Scientists are the creators of Covid-19. Investigation
It's only a matter of time before one of these pathogens escapes
somewhere, said Alina Chan, a molecular biologist at the Broad
Institute at MIT (
https://bit.ly/30Xzb8S). Doing such research in
densely populated areas, as some researchers do, is like throwing
a match into a forest in the middle of a drought.
Yoshihiro Kawaoka (
https://bit.ly/3HYNTNN) was one of the first
scientists to prove in practice that the genetic makeup of bird flu
can be altered and spread among mammals. A decade ago, he and
a team of researchers mutated the H5N1 virus to make it more
similar to H1N1, better known as swine flu. Which quickly spread
among people in China during the 2009 pandemic.
Until 2013, experiments of this type, in which a pathogen is
purposefully mutated to increase infectivity, were rarely officially
conducted. But it's hard to believe, as Yoshihiro Kawaoka, head
of the Wisconsin lab, publicly stated in 2011 that he could do
the complex and delicate job of "making viruses more functional."
The goal was to prepare for potential pandemics caused by influenza
viruses, Kawaoka said. The work that Kawaoka and his team did
was largely funded by the US government. Since 2006, avian
influenza experiments have received funding of about $ 500,000 per
year, and since 2009, an additional $ 600,000 has been allocated per
year. Both of these grants were awarded by the National Institute of
Allergy and Infectious Diseases, headed by Anthony Fauci. In 2011,
scientists who understood the threat from Kawaoka's research called
him a crazy idiot and called on the National Science Advisory Board
on Biosafety to ban the publication of his work on increasing the
functionality of viruses until he edited parts of his method, in
case someone of the terrorists will try to copy his methodology.
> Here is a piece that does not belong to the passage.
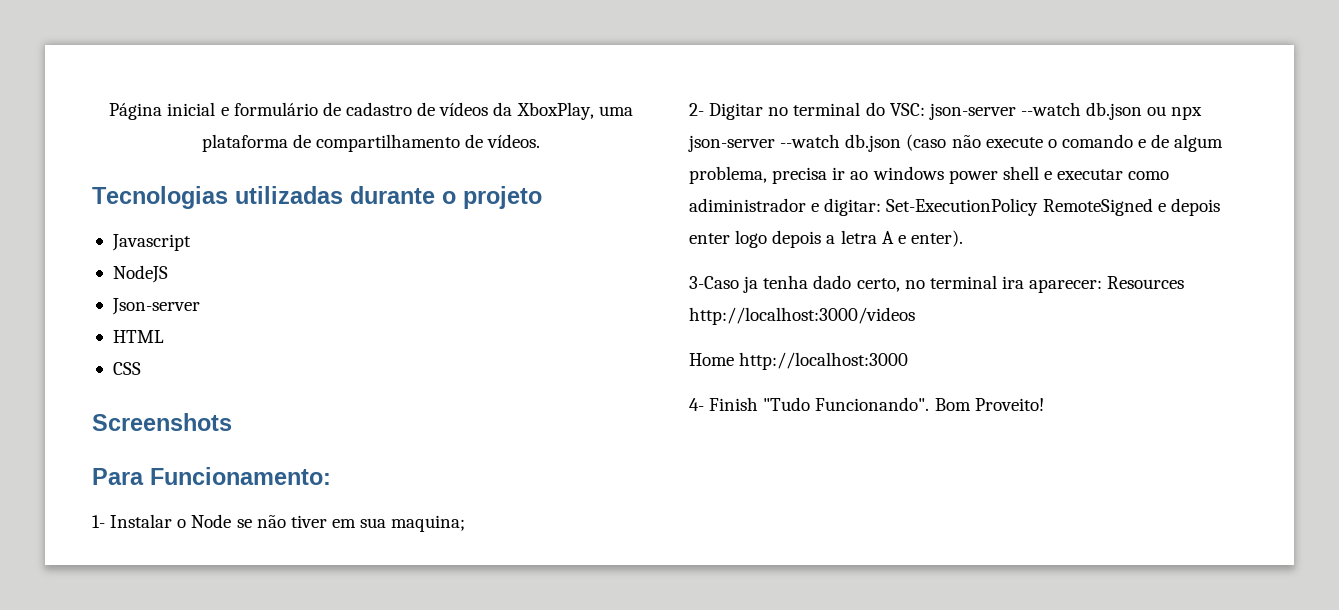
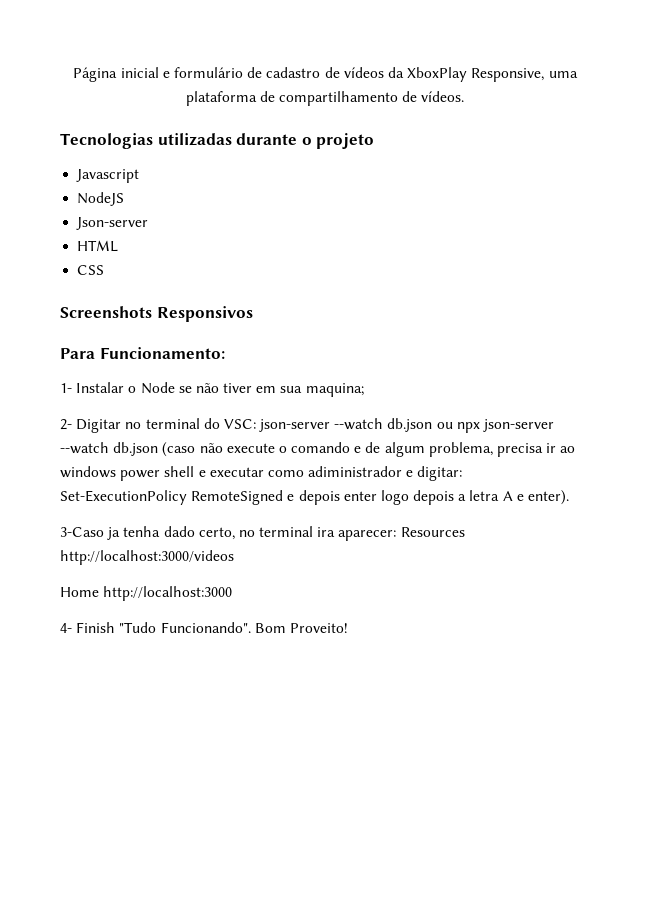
- Página inicial e formulário de cadastro de vídeos da XboxPlay, uma plataforma de compartilhamento de vídeos.
+ Página inicial e formulário de cadastro de vídeos da XboxPlay Responsive, uma plataforma de compartilhamento de vídeos.
- Screenshots
+ Screenshots Responsivos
In the same 2011, the scientific world was shocked by another
similar work carried out in the Netherlands by Ron Fouchier, a
scientist from the Erasmus Institute in Rotterdam
(
https://bit.ly/3oX0atw). Fouchier has also been involved in
breeding large numbers of transmissible influenza strains using
ferrets. In laboratory ferrets, which are the common animal model
for human transmission of influenza, influenza is not transmitted
from animal to animal by airborne droplets by default. So the insane
Fouchier put the mutated H5N1 in the nose of one ferret, then when
he got sick, the scientists took a sample of the nasal fluid and put
it in the nose of another. After the tenth infection, the virus began
to spread from ferret to ferret through the air as easily as the
seasonal flu virus.
Eventually, in 2012, both scientists published their edited papers,
and government funding continued. In 2013, the Kawaoka team was
awarded another grant to manipulate the genes of influenza and Ebola
viruses. The US NIAID funded this work in the amount of $ 300,000
to $ 600,000 per year until 2017.
The basemant on which the tool to increase the functionality of
viruses was built was created in 2005. Scientists from Ralph Stephen
Barick's team (
https://bit.ly/313qc5T) have genetically engineered
mice so that their immune systems become very similar to those of
humans. The mice were used to test genetically modified
coronaviruses, trying to figure out which genes help the virus
replicate. From 2013 to 2017, NIAID allocated an additional $ 2.3
million on this topic (
https://unc.live/3DYw5jv). More precisely
researched data on US government funding analyzed by reporters
shows that the teams led by Professor Kawaoka received a total of
more than $ 63 million in government grants. For a project to
humanize mice and what genes help the virus reproduce, this figure
exceeds $ 105 million (
https://bit.ly/30VQjfL).
In 2014, Barik, who was involved in humanizing mice and multiplying
coronaviruses, met with Shi Zhengli, a scientist who tracked down
strains of coronavirus in caves with bats. This work earned her the
nickname The Batwoman (
https://bit.ly/30Z0T55). Barik provided Shi
with his mice for experiments in Wuhan
(
https://go.nature.com/3CX1qlc), and already in 2015, the pair
published a document describing how they combined the SARS virus
with another coronavirus. The authors added a caveat to their
article just in case: Scientific review groups may find such studies
of chimeric viruses from circulating strains too risky to conduct.
A year later, his team published a document warning that one of the
virus strains they were working on was ready to appear in humans
(
https://on.ft.com/31416En).
A year before the outbreak of the Covid-19 pandemic in 2018,
the states signatories to the 1972 Biological Weapons Convention
indicated that gene editing, gene synthesis, gene mechanisms, and
metabolic pathway development as studies that qualify as dual-use,
which means they are just as easy use for terrorist purposes.
Of course, many more people participated in the conspiracy.
Unfortunately, it is not possible to reveal all the facts.